И именно потому, что раскаленное в огне преступной страсти позднее любовное влечение к Марии столь сильно, столь упорно, оно придает такую драматическую остроту внутреннему конфликту в душе Мазепы, основанному на противоречии страстей, – борьбе между корыстными и бесчестными политическими видами и тоже бесчестной любовной страстью, борьбе, которая с такой трагической силой и проступает в диалоге между Мазепой и Марией и в особенности в размышлениях Мазепы у ложа спящей любовницы.
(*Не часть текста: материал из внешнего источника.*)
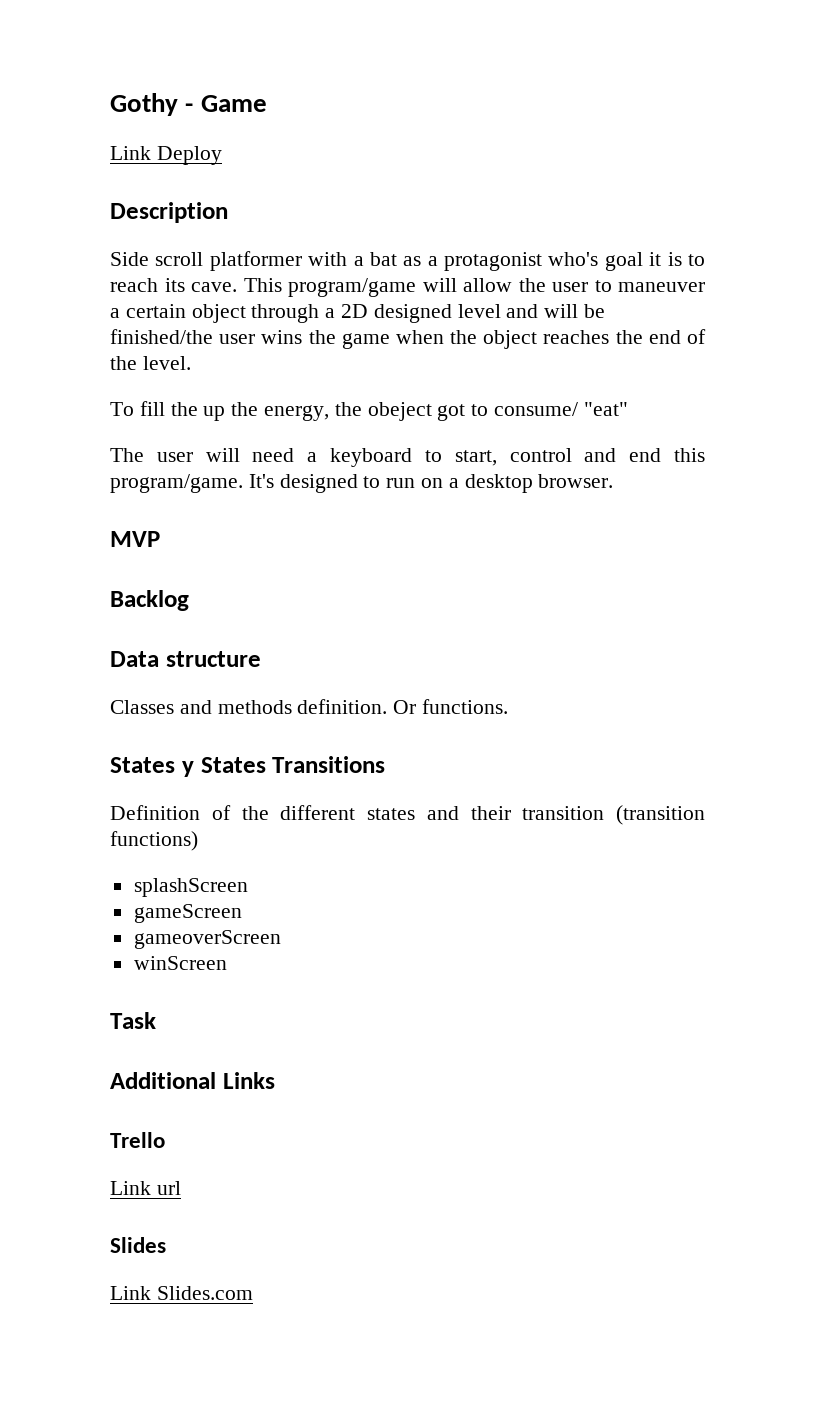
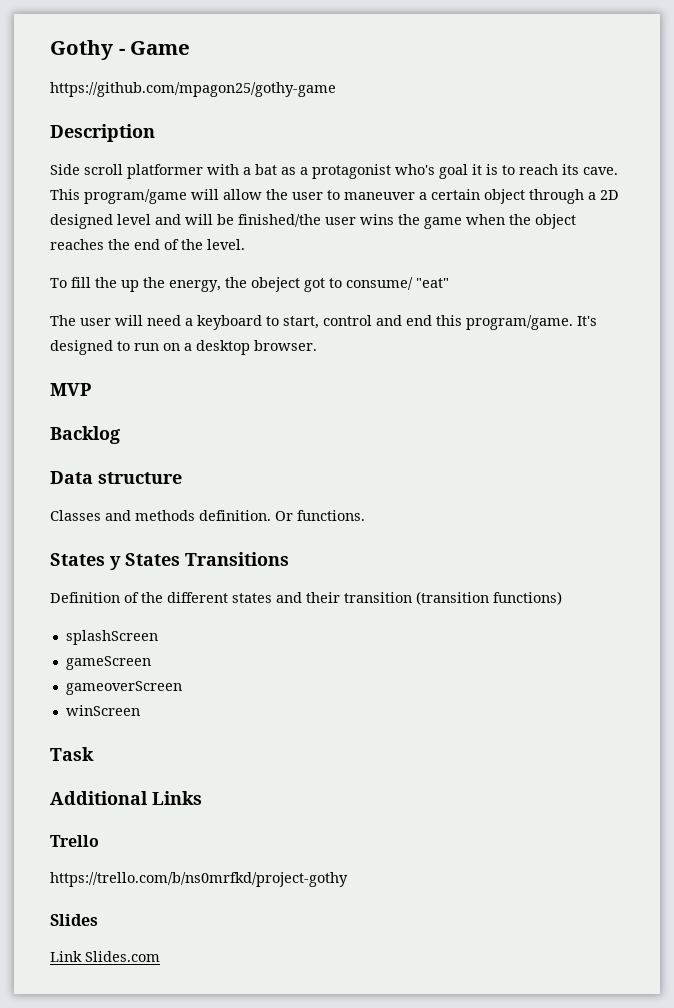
[110,146,222,165] Link Deploy -> [50,82,336,97] https://github.com/mpagon25/gothy-game
[110,1181,181,1195] Link url -> [50,872,348,887] https://trello.com/b/ns0mrfkd/project-gothy

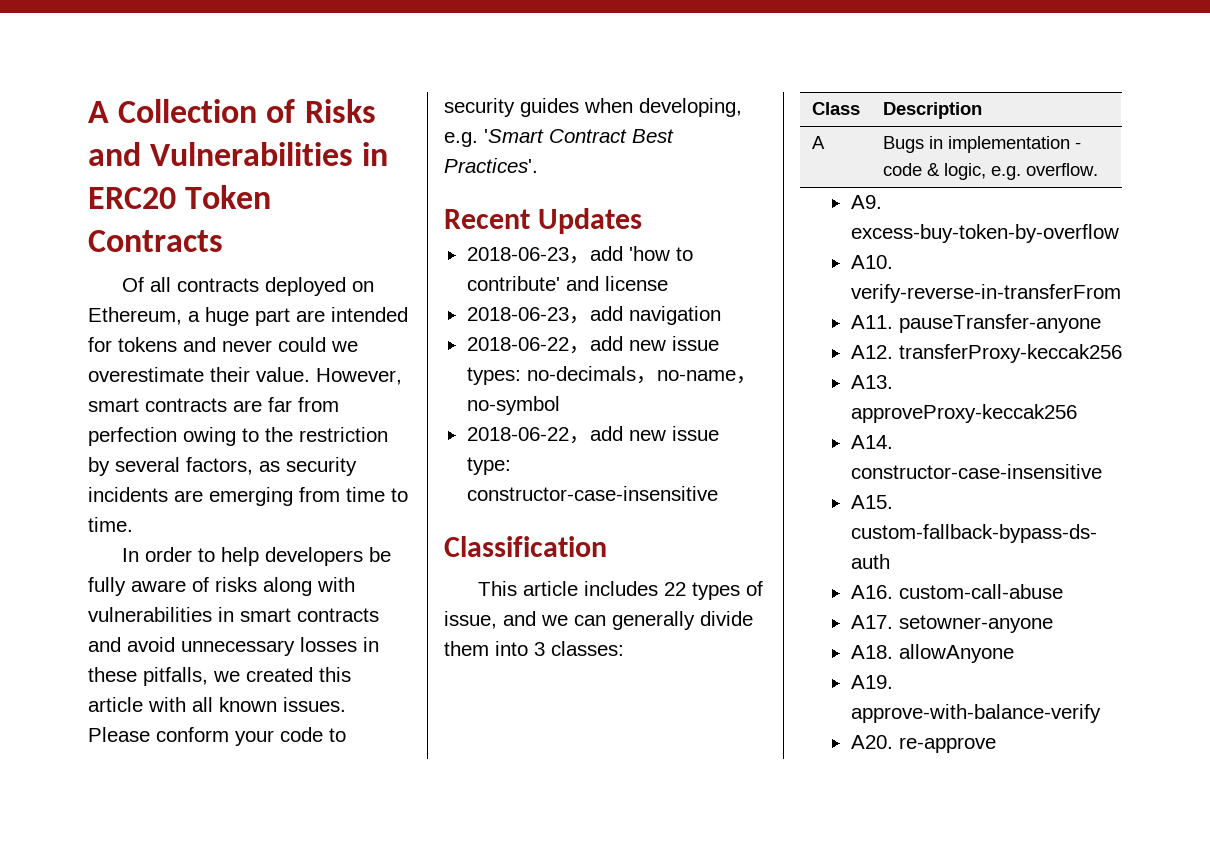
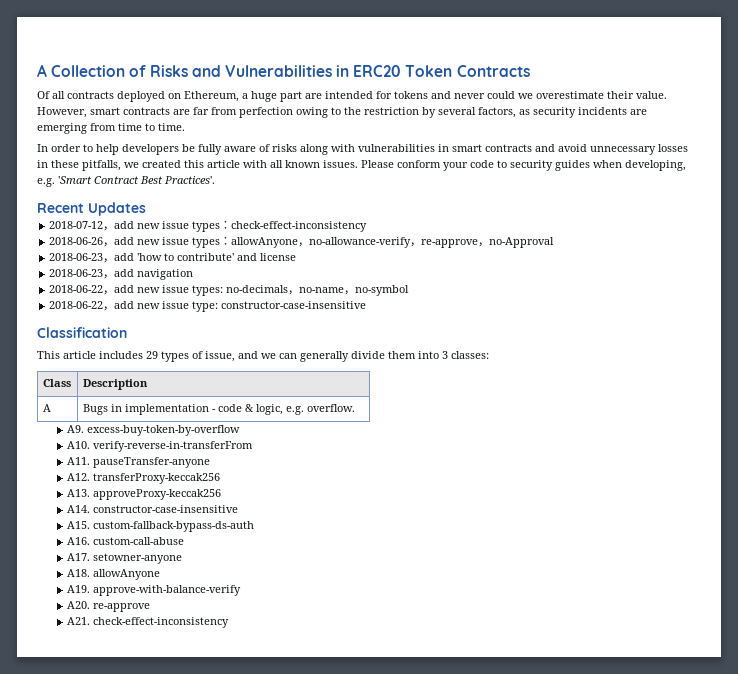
(642, 221) none -> [49,221,368,232] [49,237,555,248] // 2018-07-12，add new issue types：check-effect-inconsistency // 2018-06-26，add new issue types：allowAnyone，no-allowance-verify，re-approve，no-Approval
[663,582,686,596] 22 -> [146,351,158,359] 29
(996, 745) none -> [67,617,230,628] // A21. check-effect-inconsistency

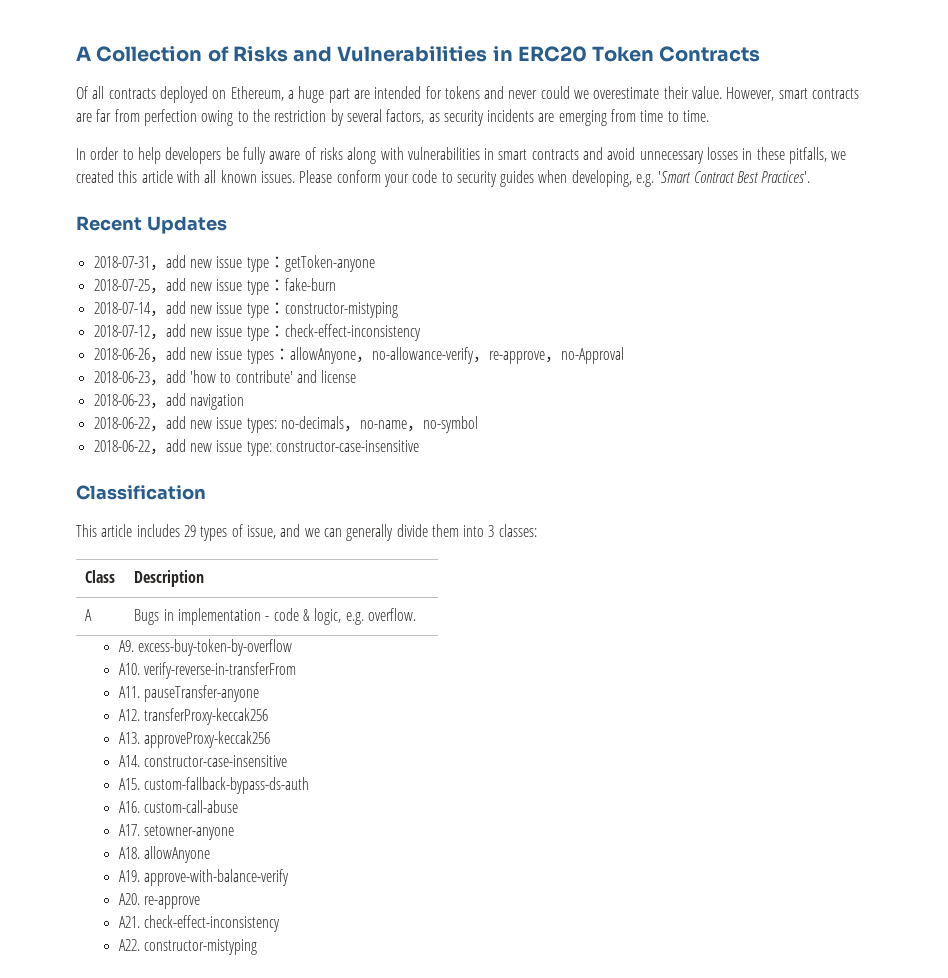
(146, 209) none -> [93,255,375,272] [93,278,336,295] [93,301,398,318] // 2018-07-31，add new issue type：getToken-anyone // 2018-07-25，add new issue type：fake-burn // 2018-07-14，add new issue type：constructor-mistyping
[192,221,221,232] types -> [246,326,269,341] type
(230, 622) none -> [118,939,258,955] // A22. constructor-mistyping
Закономерно, что в этой борьбе (в соответствии со всем историческим характером Мазепы, как он развертывается в поэме) побеждает Мазепа-честолюбец, Мазепа-политик: «Она, обняв его колени, || Слова любви ему твердит. || Напрасно: черных помышлений || Ее любовь не удалит». Но это не значит, что победа далась Мазепе легко, что потеря Марии, которую, зная ее характер, он уже предчувствовал в ночь перед казнью и которая в самом деле произошла на следующий день, не стоила ему больших страданий: «Никто не ведал, не слыхал, || Зачем и как она бежала || Мазепа молча скрежетал. || Затихнув, челядь трепетала». Последняя из приведенных строк в своей в высшей степени выразительной лаконичности (это многозначительно подчеркнуто взаимно связанными между собой – страшной связью – подобно звучащими, но контрастными по существу глаголами: скрежетал – трепетала) раскрывает еще одну грань в характере гетмана – неумолимую жестокость тирана-крепостника. В полной мере душевное состояние Мазепы раскрывается в описании его терзаний следующей же ночью у того же, но теперь уже опустелого ложа Марии: «В груди кипучий яд нося, || В светлице гетман заперся. || Близ ложа там во мраке ночи || Сидел он, не смыкая очи, || Нездешней мукою томим». Последняя, третья песнь поэмы также начинается словами о «глубокой печали», охватившей душу Мазепы. Но и теперь коварный политик, заговорщик и предатель своей отчизны в нем преобладает: «Души глубокая печаль || Стремиться дерзновенно в даль || Вождю Украйны не мешает».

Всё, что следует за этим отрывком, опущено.